“The library,” I murmur. “It’s going to make it, right?”
He raises an eyebrow. “Why do you ask?”
“Because I talked to the foreman yesterday, and he said that they haven’t even applied for permits yet. Or ordered supplies. Or started—”
“They have to ascertain the condition of the building first. Better to be thorough now than have surprises later. But you shouldn’t be in the library, Harper. Not while the foundation is broken. While the foundation is shaky. It’s not safe for you to be there. Promise me.”
Safe? I’m not worried about safe. Sometimes having the roof crash down on my head actually seems appealing. A lot more appealing than a neat little Death Plan, that’s for sure.
My throat feels tight, and I have to turn away. “Harper?” he says.
I can hear the concern in his voice. He’s going to make this about me in a second, but I won’t let him. “No,” I tell him, as normal as I can. “Keep playing. Please.”
Then my mom sits down for another round, and I can turn away blindly, eyes hot with tears, lips pressed tight. I hold it together long enough to make it to my bedroom. I grab a pillow from the bed on my way to the closet before shutting myself inside. And there, with my face pressed into the cotton, muffled to the world around me, I crack into a thousand pieces.
The library looks like a war zone with temporary plaster columns holding up the ceiling and holes drilled into the precious mosaic floor.
I guess you really do have to break something before you can fix it.
Sutton doesn’t want me here, which is why I come after hours. I can think without the jackhammers and sweaty muscled men distracting me. There’s something about this broken wall that makes me ache inside, as if a living being has been injured, as if I need to sew it back together so that it can heal. But not with the butt of a buffalo or the heel of a boot.

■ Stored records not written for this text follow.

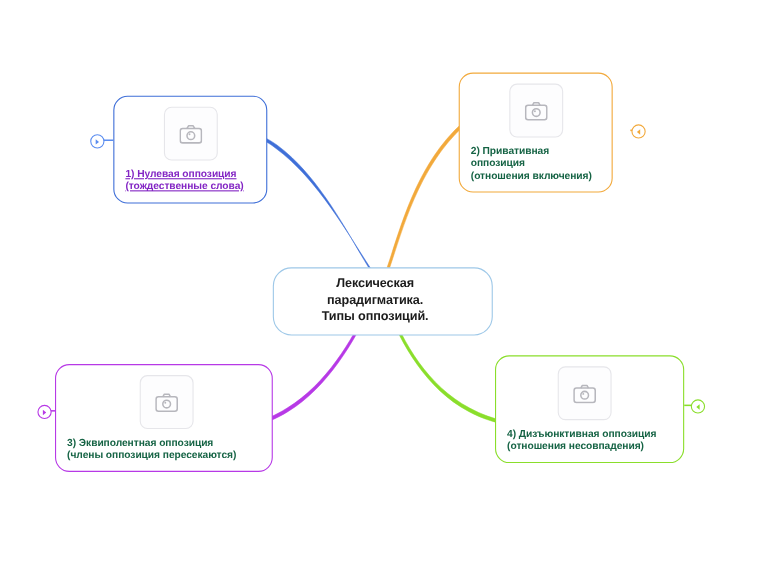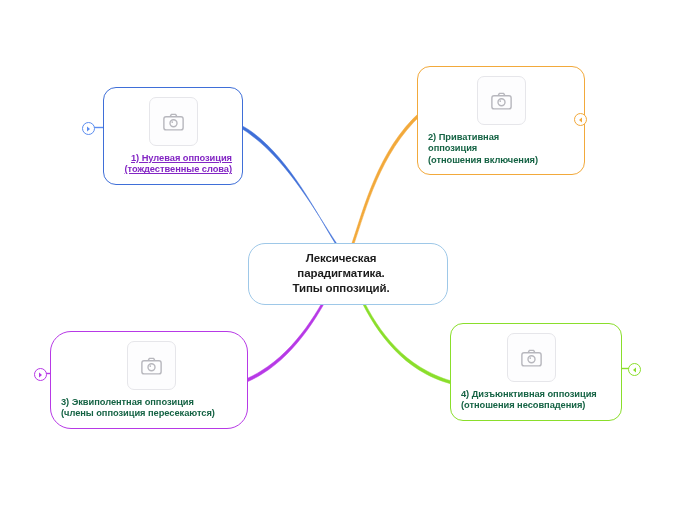"2) Привативная" #node-2 { width: 168px -> 140px }
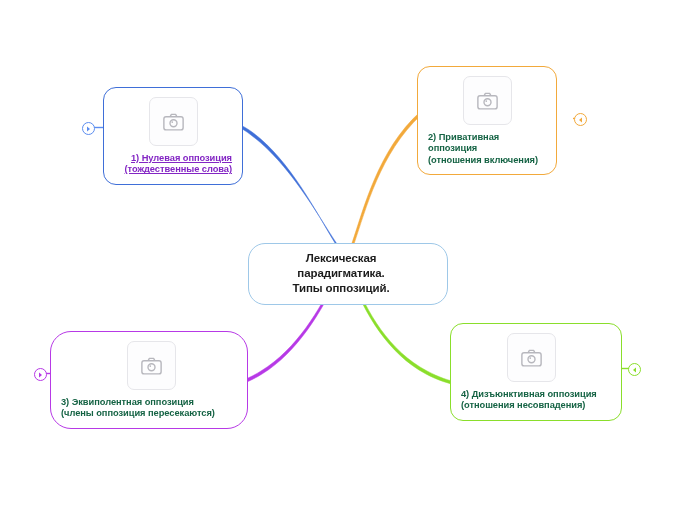"1) Нулевая оппозиция" div.branch-node { text-align: right -> none }
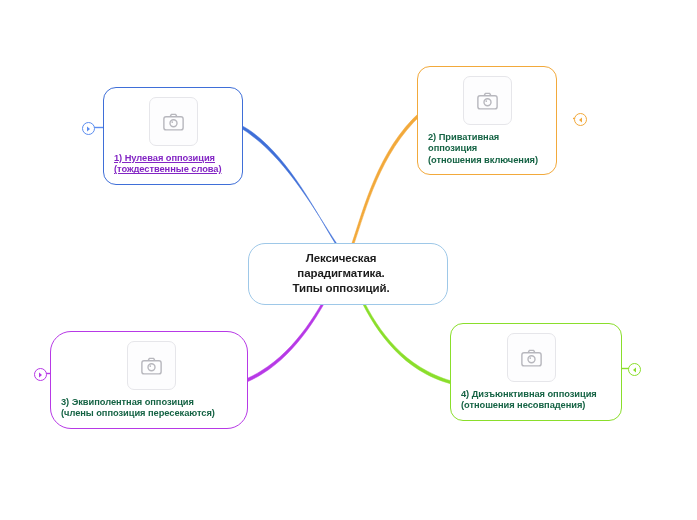"3) Эквиполентная оппозиция" div.branch-node { border-radius: 21px -> none }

That might be a more authentic restoration, but it’s boring. And I have the sense that it would bury the wall instead of making it come alive. This library isn’t going to be a museum. It will have modern books and computers for the community.
The wall should breathe with the community.
I’m doing my part by smoking a joint while I work, folding the sweet, earthy smell into the clay. I’m not sure it helps me create better, but it definitely makes me more willing to try. Which is how I end up on top of a twenty-foot ladder, holding up a piece of sculpted clay to see how it looks. The ladder wobbles for one second, and I hold my breath.
“Do you have a death wish?”
I know who it is before I look down. The electricity along my skin tells me it’s Christopher before I even see his stupid beautiful suit or his dark eyes. Not to mention it’s the same thing he said to me years ago when I sat on the railing of the yacht—only a few minutes before I fell into the water. “What are you doing here?”
“Keeping you from breaking your neck.”
Why does he care? “In case you haven’t noticed, I’m not falling.”
“There’s always a second time,” he says, the grimness of his voice proving he remembers the yacht as clearly as I do. How he’d jumped in to save me. How it remained our secret to this day. It’s a kind of thread, that secret, binding us together no matter how far away he seems.
I climb down the ladder with exaggerated care, making sure I don’t even wobble, because he will use any weakness against me. And also because the world is a little spinny right now. Maybe I shouldn’t mix pot and ladders. “I’m not speaking to you.”
He might as well be the galaxy itself, unfathomable and dark. Nothing I say is going to affect him. At least that’s how it seems on the outside. “And you’re high. Christ.”
“This is my library now. You’re not welcome here.” I’m ready to tear him apart, to fight off all the arguments he’s sure to make. I’m ready to hate him, until his next words.
“What I said about your mother is unforgivable. I have no excuse for it. But I am sorry.”
All my anger collapses in on itself, a black hole. God. If he had come here self-righteous and cruel, I could have battled him until the end of time. Which just makes him a bigger asshole. “It doesn’t mat
ter,” I tell him, which is a lie.
“It matters to me. And if you want to request that someone else manage your trust fund—”
“You’d like that, wouldn’t you? Never having to deal with me again.”
“I never wanted to have that control. I never asked for it. Sometimes I think your father did it because he knew it would make you hate me. It was the final fuck you.”
My eyebrows shoot up. “I thought you looked up to my dad.”
“I can respect the man and still acknowledge he was a monumental bastard.”